----- Given data -----
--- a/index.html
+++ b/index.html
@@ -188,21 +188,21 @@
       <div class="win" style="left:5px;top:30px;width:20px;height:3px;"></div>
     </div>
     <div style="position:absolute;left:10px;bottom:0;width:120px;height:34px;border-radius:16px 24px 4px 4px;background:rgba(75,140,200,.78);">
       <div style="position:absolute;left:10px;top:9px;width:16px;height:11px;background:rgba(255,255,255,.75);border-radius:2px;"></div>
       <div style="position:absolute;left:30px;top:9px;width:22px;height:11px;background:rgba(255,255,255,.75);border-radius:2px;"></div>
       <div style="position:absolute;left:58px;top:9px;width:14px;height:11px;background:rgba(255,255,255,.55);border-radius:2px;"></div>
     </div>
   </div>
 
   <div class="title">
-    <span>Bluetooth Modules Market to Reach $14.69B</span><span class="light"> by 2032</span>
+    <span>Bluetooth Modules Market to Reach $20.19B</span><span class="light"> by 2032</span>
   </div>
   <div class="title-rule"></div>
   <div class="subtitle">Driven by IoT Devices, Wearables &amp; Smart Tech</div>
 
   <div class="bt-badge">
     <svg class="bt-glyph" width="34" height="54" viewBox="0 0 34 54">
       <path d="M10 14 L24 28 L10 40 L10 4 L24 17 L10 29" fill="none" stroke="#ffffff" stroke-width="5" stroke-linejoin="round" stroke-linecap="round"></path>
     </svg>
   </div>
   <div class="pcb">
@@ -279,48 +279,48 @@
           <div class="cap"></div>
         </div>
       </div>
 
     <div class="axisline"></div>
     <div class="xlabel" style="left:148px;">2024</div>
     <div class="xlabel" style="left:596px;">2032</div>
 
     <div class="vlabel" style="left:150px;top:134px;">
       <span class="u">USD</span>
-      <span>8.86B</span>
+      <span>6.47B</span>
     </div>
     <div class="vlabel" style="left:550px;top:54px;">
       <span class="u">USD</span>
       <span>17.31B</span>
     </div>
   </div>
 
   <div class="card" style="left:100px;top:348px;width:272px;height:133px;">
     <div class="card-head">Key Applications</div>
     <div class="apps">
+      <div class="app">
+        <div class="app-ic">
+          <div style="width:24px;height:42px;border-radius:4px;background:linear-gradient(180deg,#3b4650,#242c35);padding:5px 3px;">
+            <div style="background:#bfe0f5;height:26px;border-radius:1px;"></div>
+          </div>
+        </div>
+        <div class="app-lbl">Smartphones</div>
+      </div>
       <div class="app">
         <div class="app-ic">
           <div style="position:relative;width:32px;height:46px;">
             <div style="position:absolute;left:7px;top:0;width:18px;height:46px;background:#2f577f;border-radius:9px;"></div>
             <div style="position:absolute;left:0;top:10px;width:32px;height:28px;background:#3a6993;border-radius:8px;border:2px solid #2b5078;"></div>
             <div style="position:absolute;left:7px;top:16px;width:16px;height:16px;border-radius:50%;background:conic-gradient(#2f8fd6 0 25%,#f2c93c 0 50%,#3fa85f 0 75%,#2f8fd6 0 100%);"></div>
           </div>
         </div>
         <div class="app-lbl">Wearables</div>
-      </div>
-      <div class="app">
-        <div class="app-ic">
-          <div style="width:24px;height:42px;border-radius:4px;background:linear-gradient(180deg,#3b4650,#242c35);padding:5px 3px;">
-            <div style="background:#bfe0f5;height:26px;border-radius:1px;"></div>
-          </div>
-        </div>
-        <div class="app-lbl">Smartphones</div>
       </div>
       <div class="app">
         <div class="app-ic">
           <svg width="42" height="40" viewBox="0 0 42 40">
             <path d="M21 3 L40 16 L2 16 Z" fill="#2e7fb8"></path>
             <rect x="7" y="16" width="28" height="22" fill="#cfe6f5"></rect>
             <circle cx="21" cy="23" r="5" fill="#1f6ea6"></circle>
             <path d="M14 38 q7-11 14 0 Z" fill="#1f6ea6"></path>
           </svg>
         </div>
-----
▶ _Exercise goal_:
Reproduce the whole listing without changing anything.

▶ _Result below_:
--- a/index.html
+++ b/index.html
@@ -188,21 +188,21 @@
       <div class="win" style="left:5px;top:30px;width:20px;height:3px;"></div>
     </div>
     <div style="position:absolute;left:10px;bottom:0;width:120px;height:34px;border-radius:16px 24px 4px 4px;background:rgba(75,140,200,.78);">
       <div style="position:absolute;left:10px;top:9px;width:16px;height:11px;background:rgba(255,255,255,.75);border-radius:2px;"></div>
       <div style="position:absolute;left:30px;top:9px;width:22px;height:11px;background:rgba(255,255,255,.75);border-radius:2px;"></div>
       <div style="position:absolute;left:58px;top:9px;width:14px;height:11px;background:rgba(255,255,255,.55);border-radius:2px;"></div>
     </div>
   </div>
 
   <div class="title">
-    <span>Bluetooth Modules Market to Reach $14.69B</span><span class="light"> by 2032</span>
+    <span>Bluetooth Modules Market to Reach $20.19B</span><span class="light"> by 2032</span>
   </div>
   <div class="title-rule"></div>
   <div class="subtitle">Driven by IoT Devices, Wearables &amp; Smart Tech</div>
 
   <div class="bt-badge">
     <svg class="bt-glyph" width="34" height="54" viewBox="0 0 34 54">
       <path d="M10 14 L24 28 L10 40 L10 4 L24 17 L10 29" fill="none" stroke="#ffffff" stroke-width="5" stroke-linejoin="round" stroke-linecap="round"></path>
     </svg>
   </div>
   <div class="pcb">
@@ -279,48 +279,48 @@
           <div class="cap"></div>
         </div>
       </div>
 
     <div class="axisline"></div>
     <div class="xlabel" style="left:148px;">2024</div>
     <div class="xlabel" style="left:596px;">2032</div>
 
     <div class="vlabel" style="left:150px;top:134px;">
       <span class="u">USD</span>
-      <span>8.86B</span>
+      <span>6.47B</span>
     </div>
     <div class="vlabel" style="left:550px;top:54px;">
       <span class="u">USD</span>
       <span>17.31B</span>
     </div>
   </div>
 
   <div class="card" style="left:100px;top:348px;width:272px;height:133px;">
     <div class="card-head">Key Applications</div>
     <div class="apps">
+      <div class="app">
+        <div class="app-ic">
+          <div style="width:24px;height:42px;border-radius:4px;background:linear-gradient(180deg,#3b4650,#242c35);padding:5px 3px;">
+            <div style="background:#bfe0f5;height:26px;border-radius:1px;"></div>
+          </div>
+        </div>
+        <div class="app-lbl">Smartphones</div>
+      </div>
       <div class="app">
         <div class="app-ic">
           <div style="position:relative;width:32px;height:46px;">
             <div style="position:absolute;left:7px;top:0;width:18px;height:46px;background:#2f577f;border-radius:9px;"></div>
             <div style="position:absolute;left:0;top:10px;width:32px;height:28px;background:#3a6993;border-radius:8px;border:2px solid #2b5078;"></div>
             <div style="position:absolute;left:7px;top:16px;width:16px;height:16px;border-radius:50%;background:conic-gradient(#2f8fd6 0 25%,#f2c93c 0 50%,#3fa85f 0 75%,#2f8fd6 0 100%);"></div>
           </div>
         </div>
         <div class="app-lbl">Wearables</div>
-      </div>
-      <div class="app">
-        <div class="app-ic">
-          <div style="width:24px;height:42px;border-radius:4px;background:linear-gradient(180deg,#3b4650,#242c35);padding:5px 3px;">
-            <div style="background:#bfe0f5;height:26px;border-radius:1px;"></div>
-          </div>
-        </div>
-        <div class="app-lbl">Smartphones</div>
       </div>
       <div class="app">
         <div class="app-ic">
           <svg width="42" height="40" viewBox="0 0 42 40">
             <path d="M21 3 L40 16 L2 16 Z" fill="#2e7fb8"></path>
             <rect x="7" y="16" width="28" height="22" fill="#cfe6f5"></rect>
             <circle cx="21" cy="23" r="5" fill="#1f6ea6"></circle>
             <path d="M14 38 q7-11 14 0 Z" fill="#1f6ea6"></path>
           </svg>
         </div>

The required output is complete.